Dennoch - oder gerade deshalb - ist das Vertrauen in diese Geräte immens. Kein Wunder: Sie beweisen uns täglich, dass sie alles Mögliche besser können als wir. Google Maps führt uns noch in der letzten Pampa ans Ziel, der Taschenrechner übernimmt das Umwandeln der prozentualen Gehaltserhöhung in Euro und Outlook behält unsere Termine im Auge.

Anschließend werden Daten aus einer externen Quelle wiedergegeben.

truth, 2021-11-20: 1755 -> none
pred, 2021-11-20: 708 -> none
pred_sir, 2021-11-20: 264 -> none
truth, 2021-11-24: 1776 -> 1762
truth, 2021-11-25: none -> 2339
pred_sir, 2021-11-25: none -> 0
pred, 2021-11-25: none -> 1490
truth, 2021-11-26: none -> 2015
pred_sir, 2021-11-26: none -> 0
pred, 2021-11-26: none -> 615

Eine Instanz gibt es, der wir uns noch bereitwilliger anvertrauen: die sozialen Medien. Dank Instagram, Facebook &. Co beruht unser Selbstbild immer häufiger auf der Wahrnehmung anderer. Maßgeblich ist nicht, wie attraktiv, fit oder gesund man sich empfindet. Sondern wie glaubhaft und eindrucksvoll man dies - etwa durch Selfies oder Videos - seinem Umfeld vermittelt. Die Frage "Bin ich schön?" wird somit immer häufiger von einer anonymen, unüberschaubaren Community beantwortet, deren Normen von Meinungsführern, sogenannten Influencern, geprägt sind.

Social-Media-Trends und TV-Castingshows bestimmen mittlerweile maßgeblich, wie junge Menschen die eigene Figur wahrnehmen und bewerten, sagt der Medienwissenschaftler Christian Schwarzenegger. Der ständige Vergleich mit anderen, vermeintlich perfekten Menschen prägt nicht nur das eigene Schönheitsideal. Dahinter steht immer auch der Anspruch: Erst wenn ich geworden bin, was ich sein soll, darf ich mich wohlfühlen.

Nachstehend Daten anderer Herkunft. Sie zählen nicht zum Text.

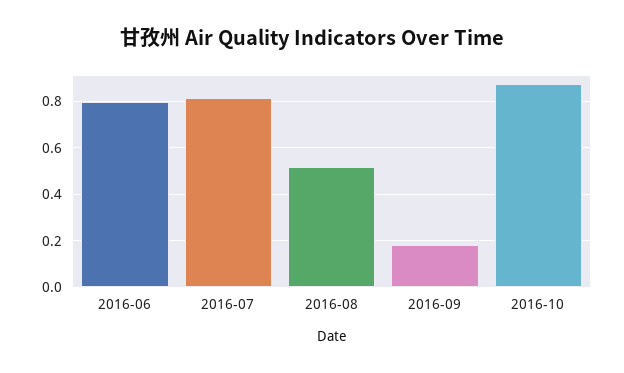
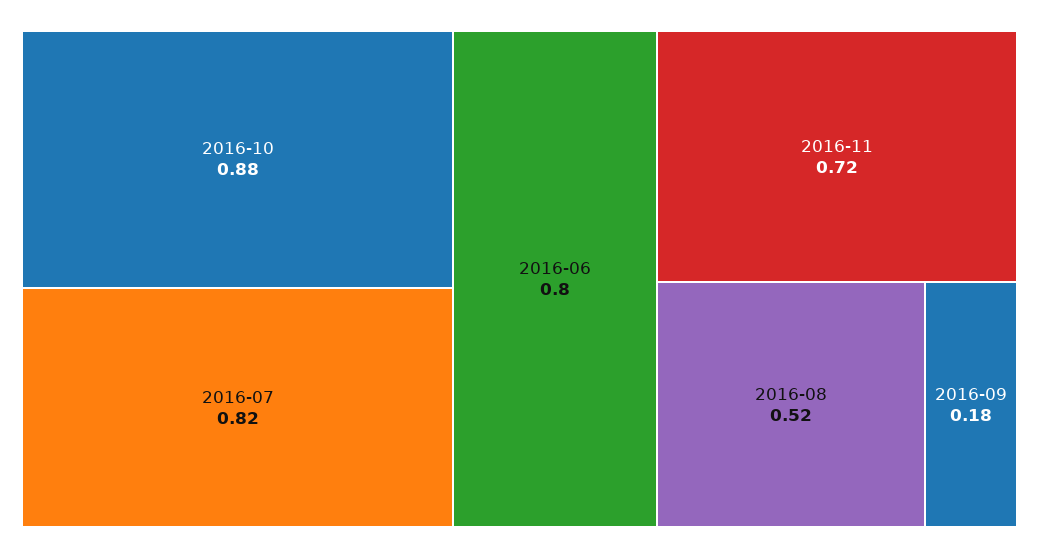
2016-11: none -> 0.72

Die Flut permanenter Selbstdokumentation bringt ständig neue absurde Strömungen hervor, etwa Body-Challenges mit Schnappschüssen von Körperteilen. Da sieht man knochige Schlüsselbeine (#collarbonechallenge), hervorstehende Beckenknochen (#bikinibridge), eine Lücke zwischen Oberschenkeln (#thighgap) oder auch Taillen, die so schmal wie ein Din-A4-Blatt sind (#paperwaist). Statt sich selbst in den Arm zu nehmen, schlingen Mädchen ihn um die eigene Taille und versuchen, den Bauchnabel von hinten zu erwischen (#bellybutton). Nur dann können sie sicher sein: Sie sind schlank genug - und entsprechen somit einem völlig willkürlich erhobenen Schönheitsideal.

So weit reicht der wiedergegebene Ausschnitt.